Responding to a public outcry against the big merchant-banking firms who had monopolies on key commodities and good the goverment convenged a council to investigate.  Specifically they wanted public feedback regarding:

  1.  Were large commercial companies prejudicial to the public interest?

  2.  Should all the commercial companies be disbanded, or their activities merely limited?

  3.  How could this limitation be achieved and the abuses by the commerical companies suppressed?

Diary rescue by Migeru


The companies responded by defending unlimited commercial activity nd rejecting any intervention by the state.  First, there was a trickle down affect as all of the population profited not just the companies ... even the farmers in their fields who sold their crops locally.  Second, the state benefited by the taxes due to increased economic activity.  Third, if the state intervened "it is the man in the street who complains most loudly."  Fourth, economic power underlied and supported international political power.  

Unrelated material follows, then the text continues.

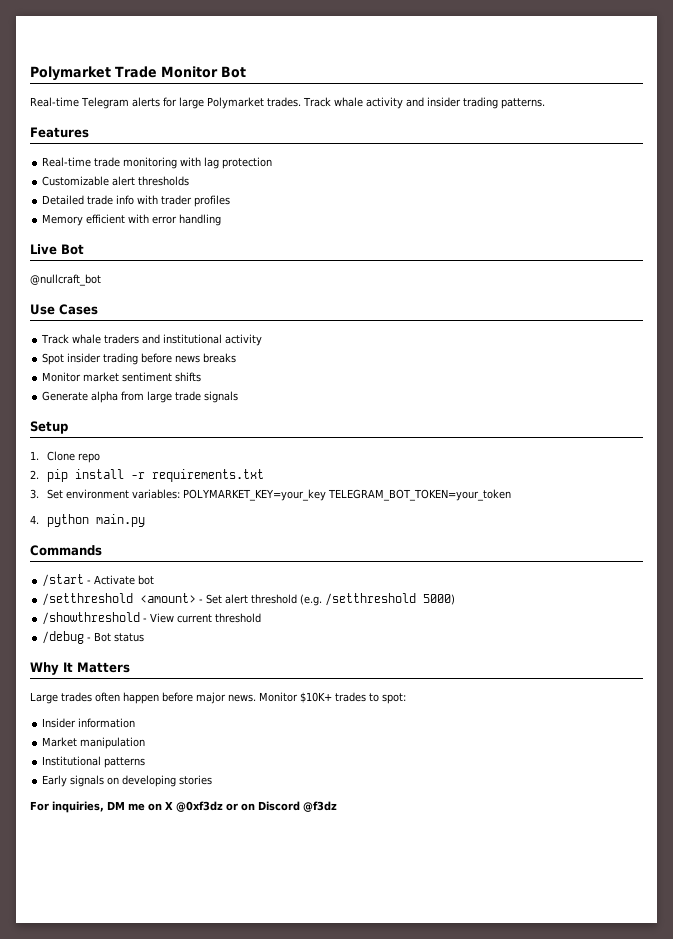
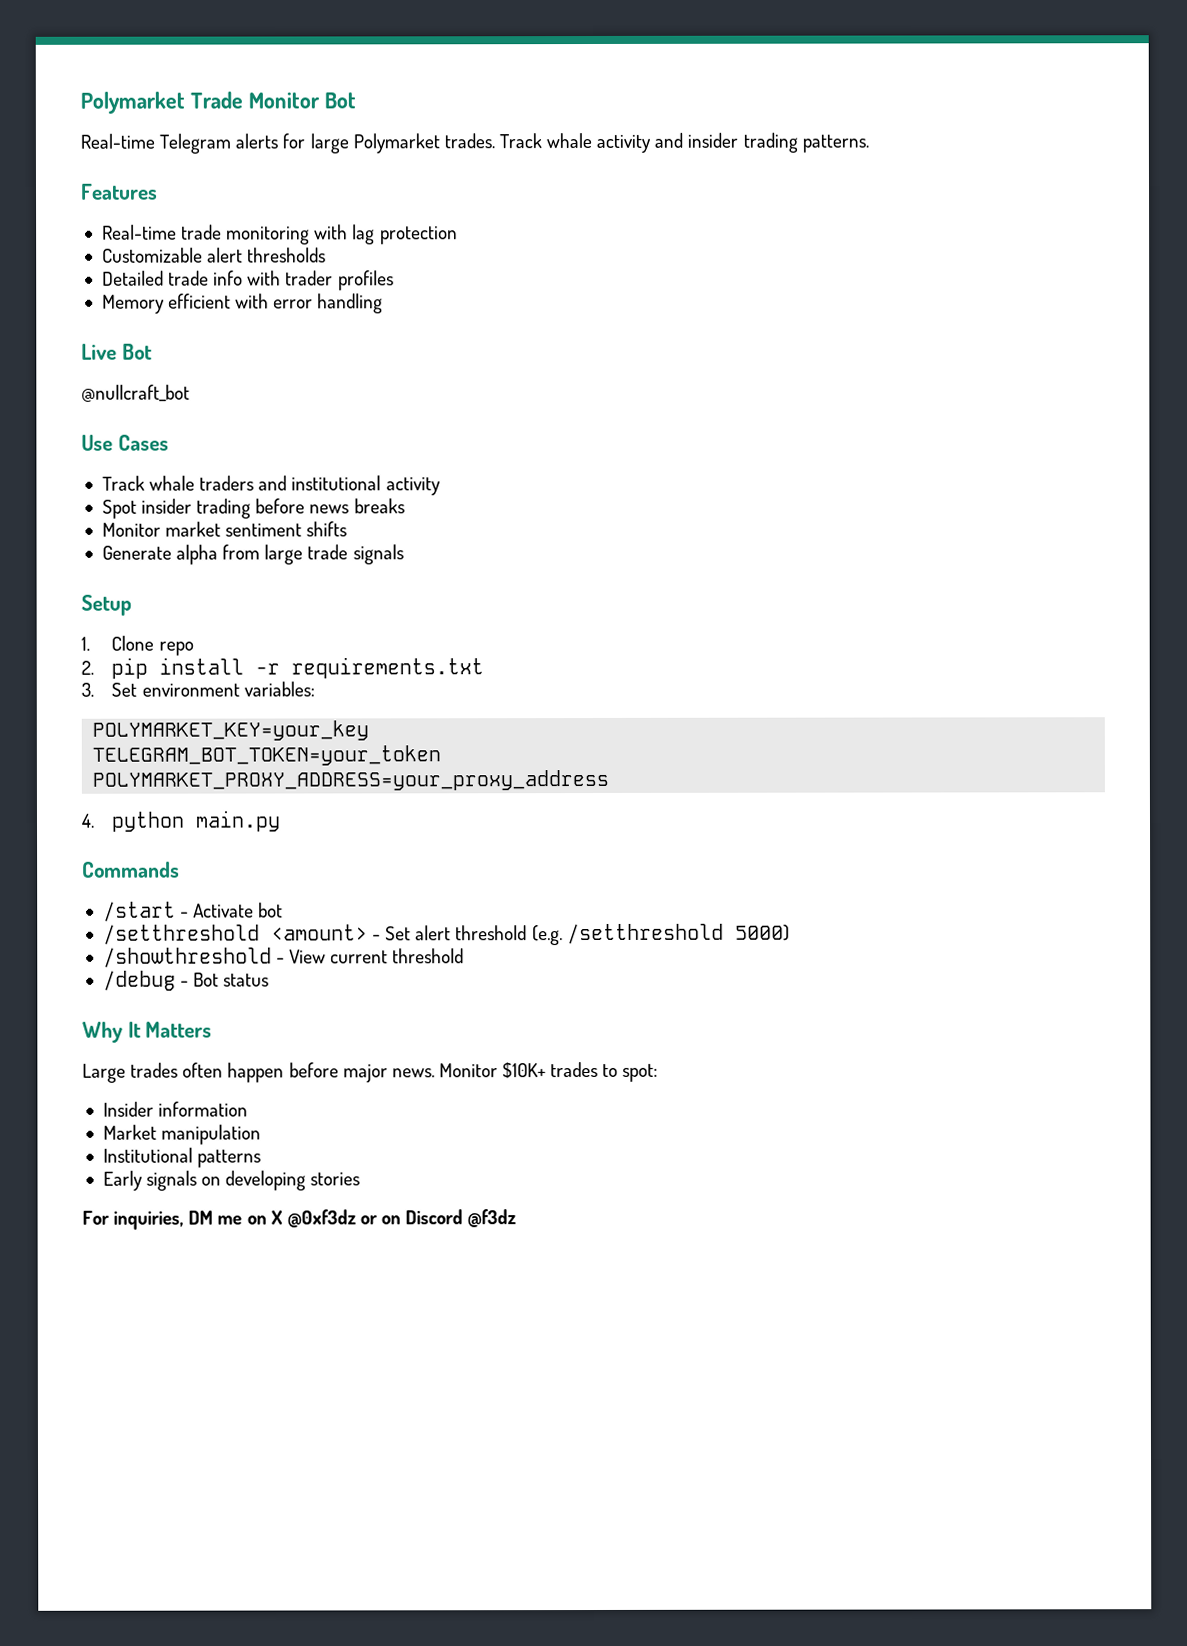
- 3. Set environment variables: POLYMARKET_KEY=your_key TELEGRAM_BOT_TOKEN=your_token
+ 3. Set environment variables:
+ POLYMARKET_KEY=your_key
+ TELEGRAM_BOT_TOKEN=your_token
+ POLYMARKET_PROXY_ADDRESS=your_proxy_address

Although inflation, over the past 6 years, had doubled the cost of goods the companies discounted that by saying their overseas suppliers were the cause and restricting business activity would not improve the situation.  And if the state intervened those overseas markets could very well be lost due to international competition.

The companies ended with, "business cannot operate properly under any constraints whatsoever."

In the end the Head of State decided any restriction was against the national interest as it was these companies who lent money to the state for strategic, diplomatic, military, and other political purposes.

The investigatory body, of course, was the Diet of Nurenberg constituted by, and under, the Holy Roman Emperor Charles V in 1522.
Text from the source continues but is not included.